What you will do: If a line holds the word "currentColor", copy it from the entries.

Study material:
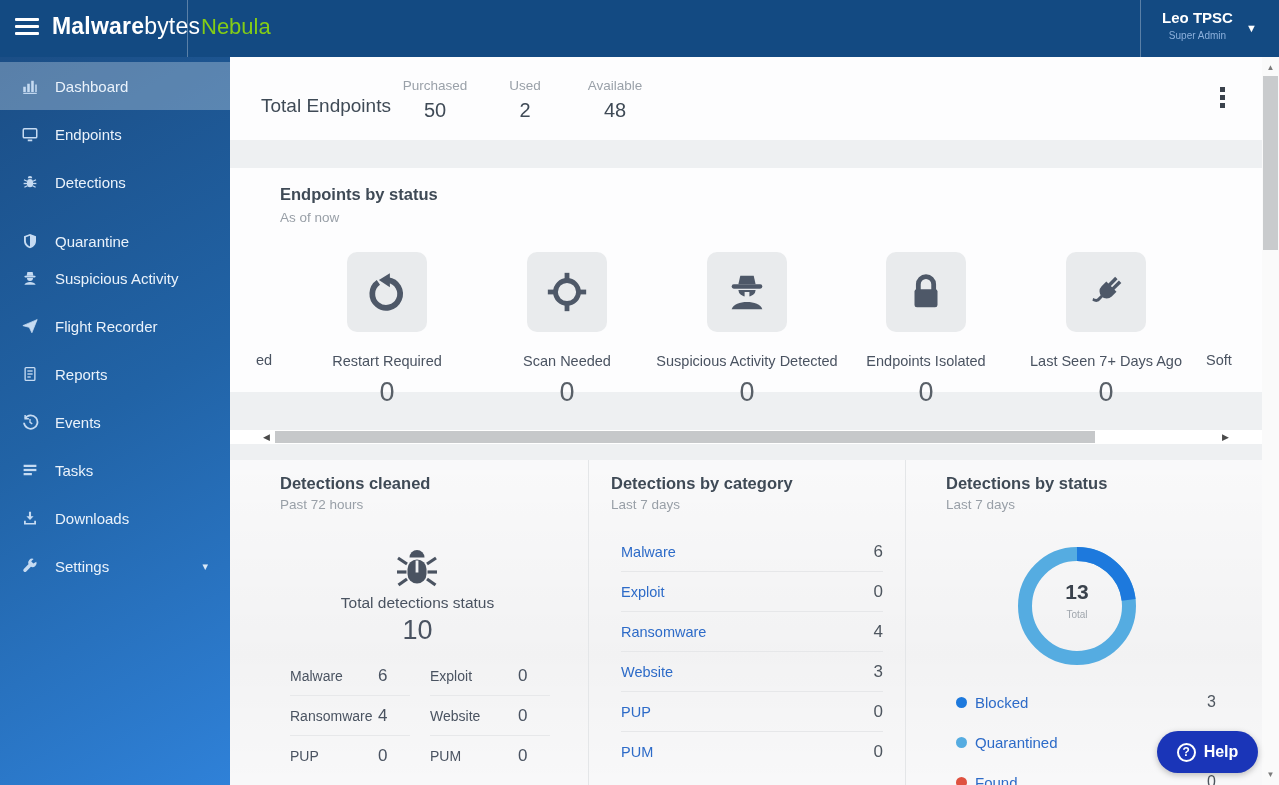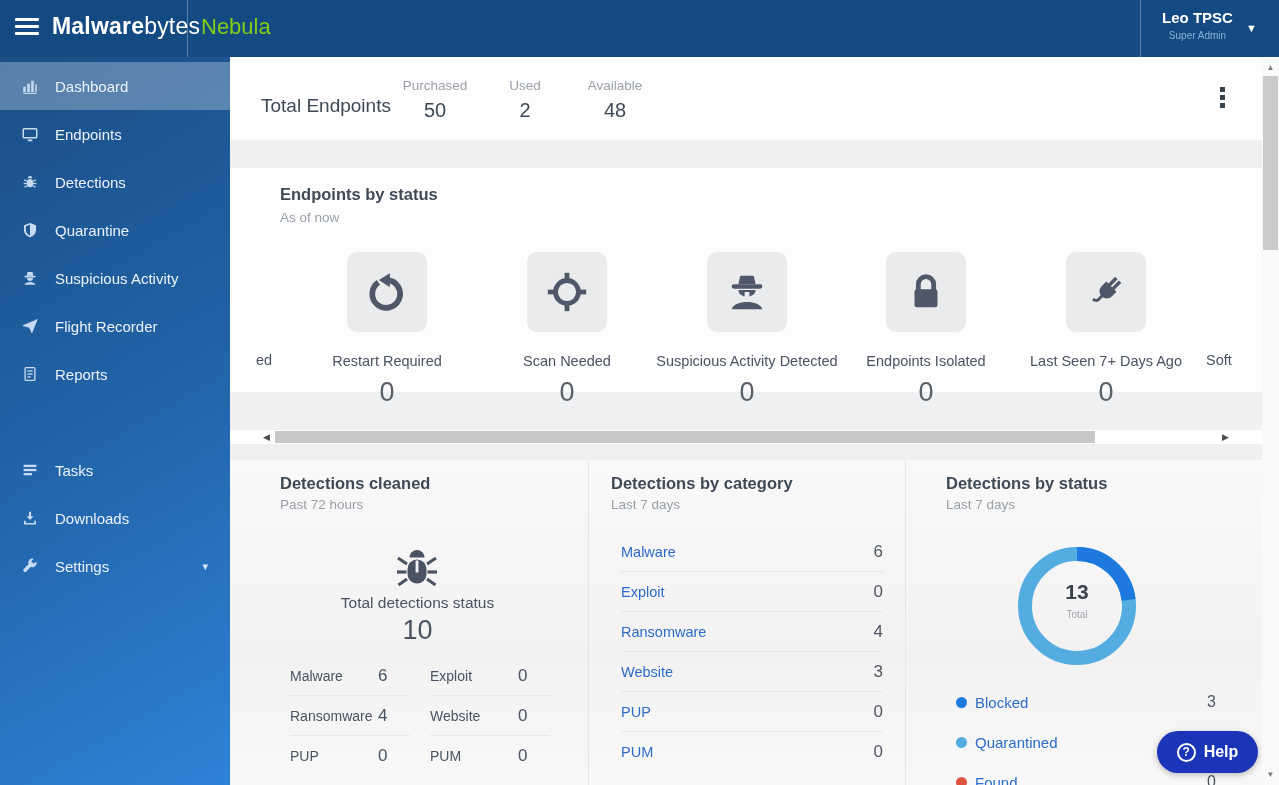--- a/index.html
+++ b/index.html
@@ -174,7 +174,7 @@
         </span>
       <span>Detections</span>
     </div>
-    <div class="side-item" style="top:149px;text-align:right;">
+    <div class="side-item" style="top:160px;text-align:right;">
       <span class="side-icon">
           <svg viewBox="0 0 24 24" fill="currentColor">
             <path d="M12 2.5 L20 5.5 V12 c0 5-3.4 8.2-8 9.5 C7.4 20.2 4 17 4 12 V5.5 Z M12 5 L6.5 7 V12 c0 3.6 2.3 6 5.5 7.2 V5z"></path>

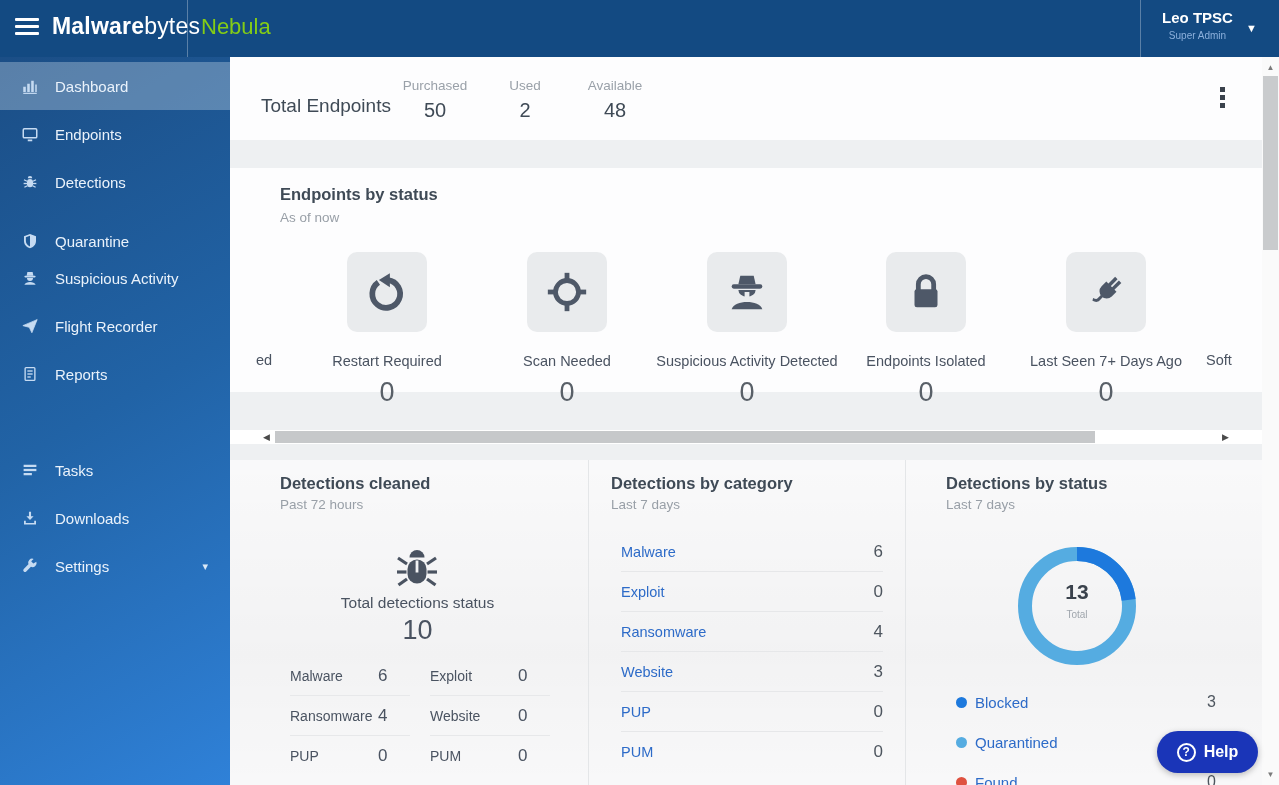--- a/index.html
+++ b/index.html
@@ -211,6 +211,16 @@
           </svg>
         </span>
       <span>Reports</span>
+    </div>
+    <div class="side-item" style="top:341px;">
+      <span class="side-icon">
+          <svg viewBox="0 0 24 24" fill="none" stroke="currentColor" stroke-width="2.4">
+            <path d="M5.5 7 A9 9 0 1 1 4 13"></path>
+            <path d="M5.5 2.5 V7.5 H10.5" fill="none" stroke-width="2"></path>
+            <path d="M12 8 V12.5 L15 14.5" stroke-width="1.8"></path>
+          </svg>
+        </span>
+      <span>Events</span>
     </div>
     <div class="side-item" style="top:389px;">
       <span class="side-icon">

...

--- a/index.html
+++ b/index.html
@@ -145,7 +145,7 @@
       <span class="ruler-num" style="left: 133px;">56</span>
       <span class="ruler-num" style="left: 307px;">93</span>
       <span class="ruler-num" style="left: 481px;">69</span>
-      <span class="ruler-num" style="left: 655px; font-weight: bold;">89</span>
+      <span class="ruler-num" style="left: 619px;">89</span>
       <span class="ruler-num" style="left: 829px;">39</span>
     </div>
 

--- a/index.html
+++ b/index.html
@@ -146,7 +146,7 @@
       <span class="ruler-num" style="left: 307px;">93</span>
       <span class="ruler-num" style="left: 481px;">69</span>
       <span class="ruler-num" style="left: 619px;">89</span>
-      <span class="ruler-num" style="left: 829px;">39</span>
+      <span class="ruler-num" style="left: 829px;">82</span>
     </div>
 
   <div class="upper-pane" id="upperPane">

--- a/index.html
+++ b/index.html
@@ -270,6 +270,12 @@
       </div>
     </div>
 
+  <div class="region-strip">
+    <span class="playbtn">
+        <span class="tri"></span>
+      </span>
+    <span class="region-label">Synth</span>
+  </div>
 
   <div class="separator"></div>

==

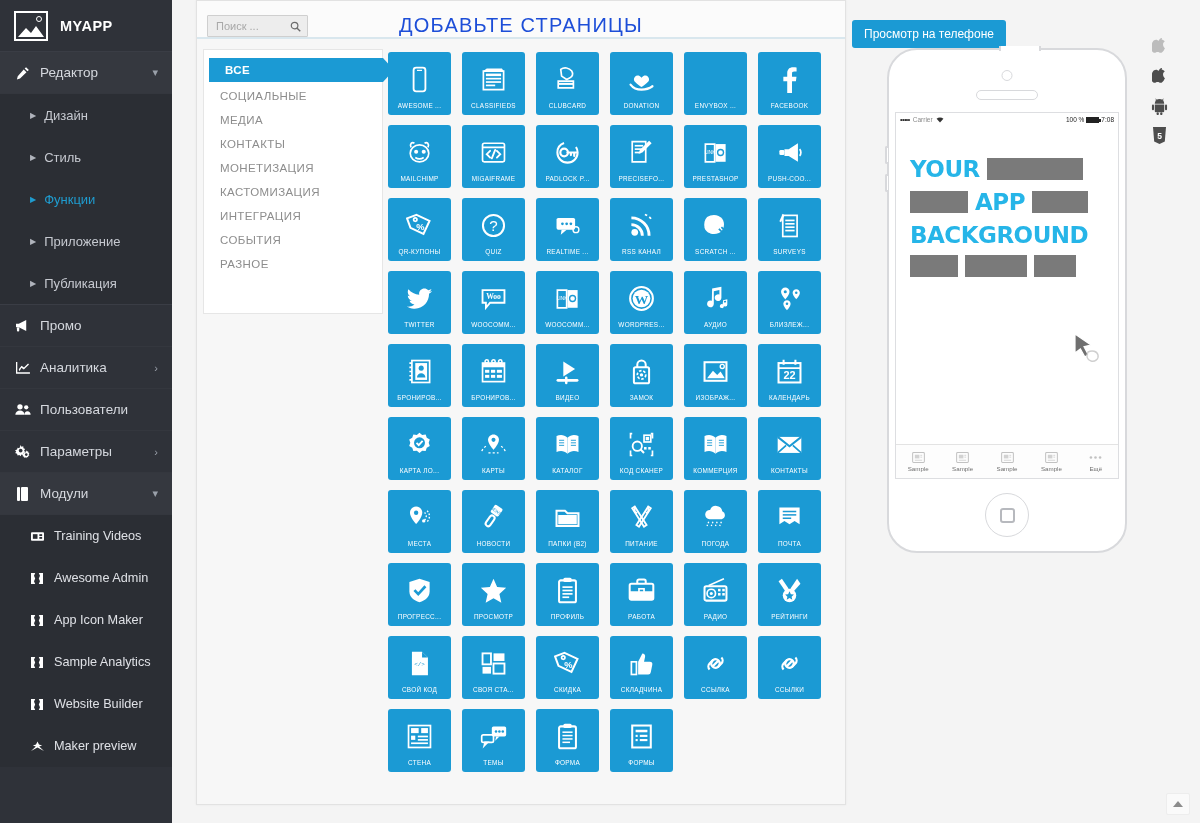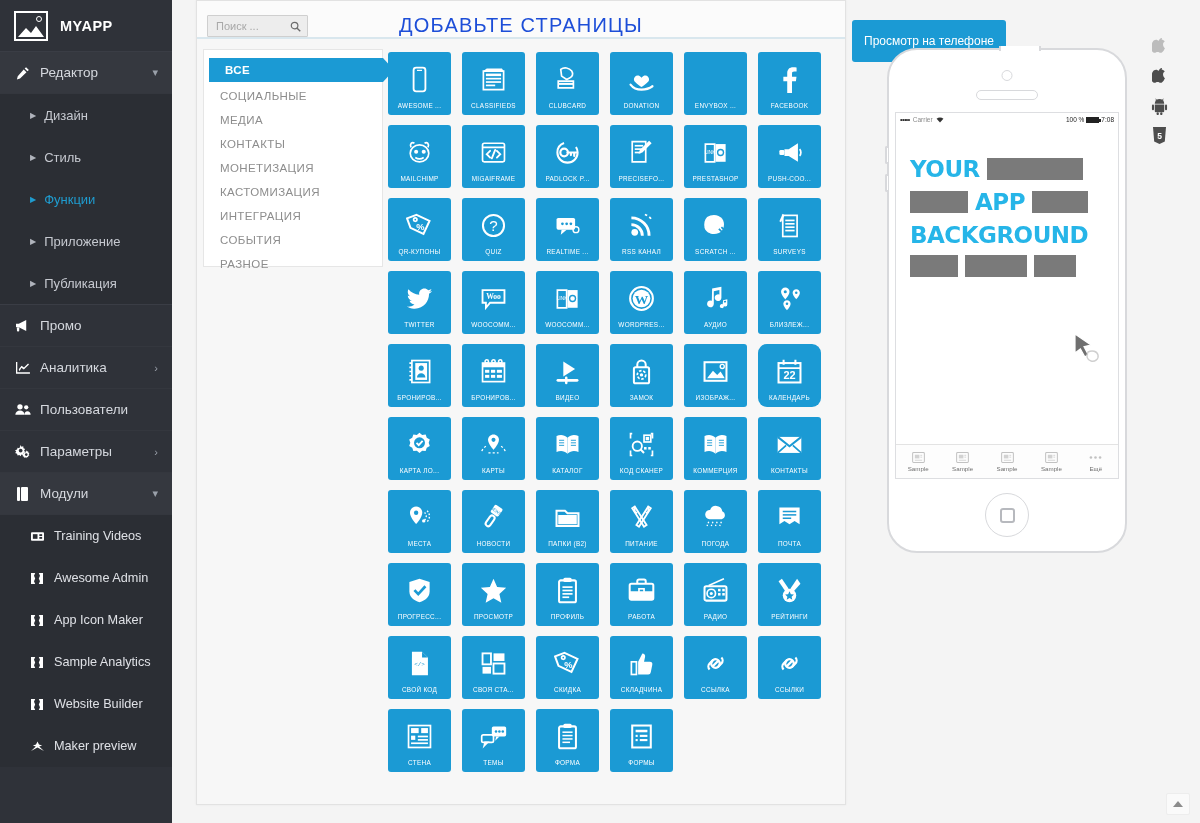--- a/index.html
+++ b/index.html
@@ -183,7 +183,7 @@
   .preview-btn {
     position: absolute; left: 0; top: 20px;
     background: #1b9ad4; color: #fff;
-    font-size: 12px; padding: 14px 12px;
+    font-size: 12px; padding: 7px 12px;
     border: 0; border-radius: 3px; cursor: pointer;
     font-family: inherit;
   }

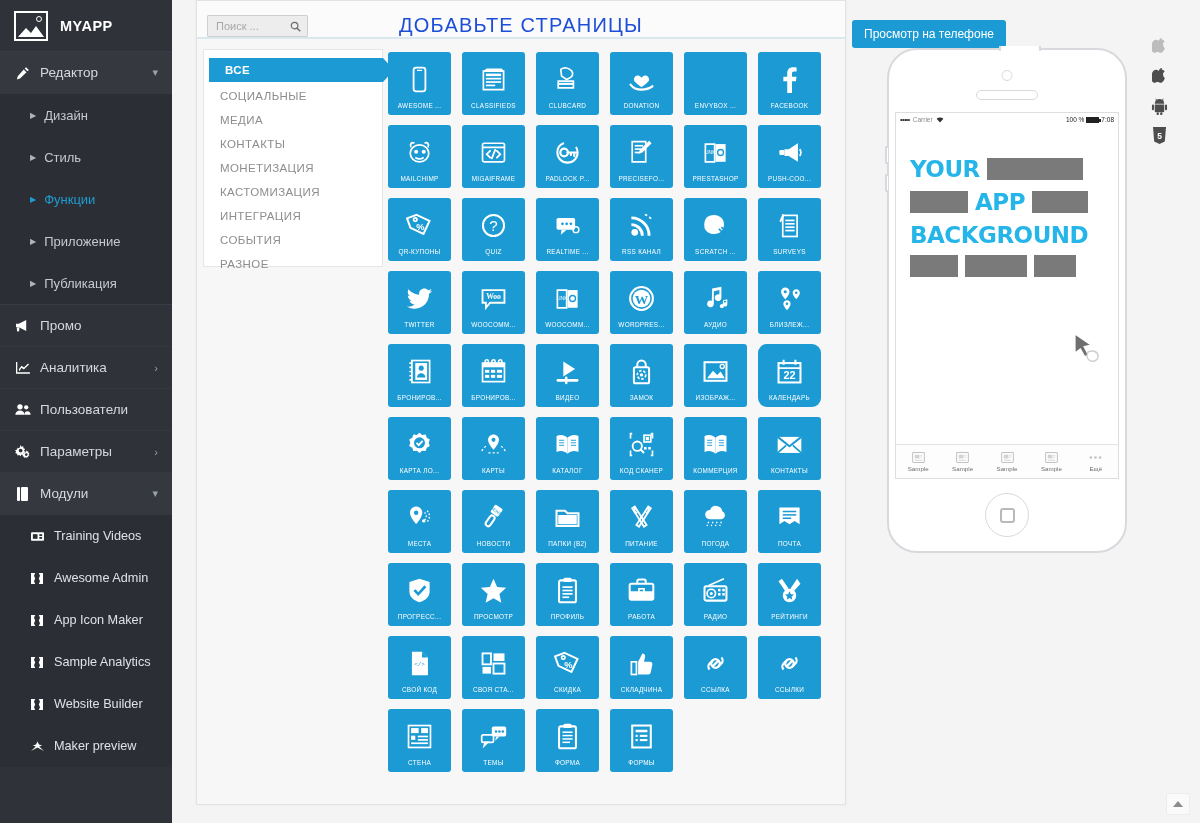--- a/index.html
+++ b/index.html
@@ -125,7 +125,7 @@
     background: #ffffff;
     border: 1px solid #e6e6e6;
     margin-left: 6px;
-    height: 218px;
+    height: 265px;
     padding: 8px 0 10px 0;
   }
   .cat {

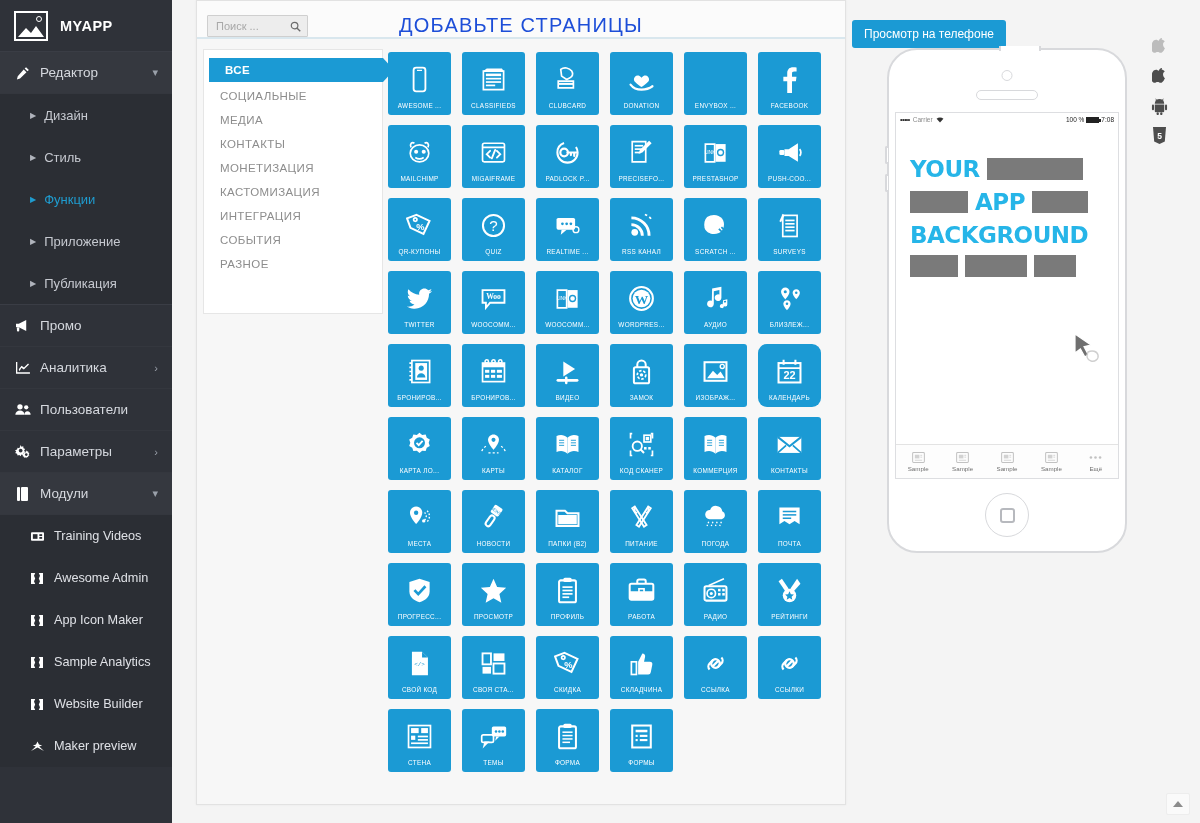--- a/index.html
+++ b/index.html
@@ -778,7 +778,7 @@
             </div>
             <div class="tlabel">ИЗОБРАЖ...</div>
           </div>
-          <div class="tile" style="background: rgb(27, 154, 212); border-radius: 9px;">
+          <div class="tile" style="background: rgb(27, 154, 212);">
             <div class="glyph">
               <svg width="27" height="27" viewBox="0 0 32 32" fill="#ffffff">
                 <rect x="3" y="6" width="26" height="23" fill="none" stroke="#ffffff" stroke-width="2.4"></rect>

Response to the task:
           <svg viewBox="0 0 24 24" fill="currentColor">
+          <svg viewBox="0 0 24 24" fill="none" stroke="currentColor" stroke-width="2.4">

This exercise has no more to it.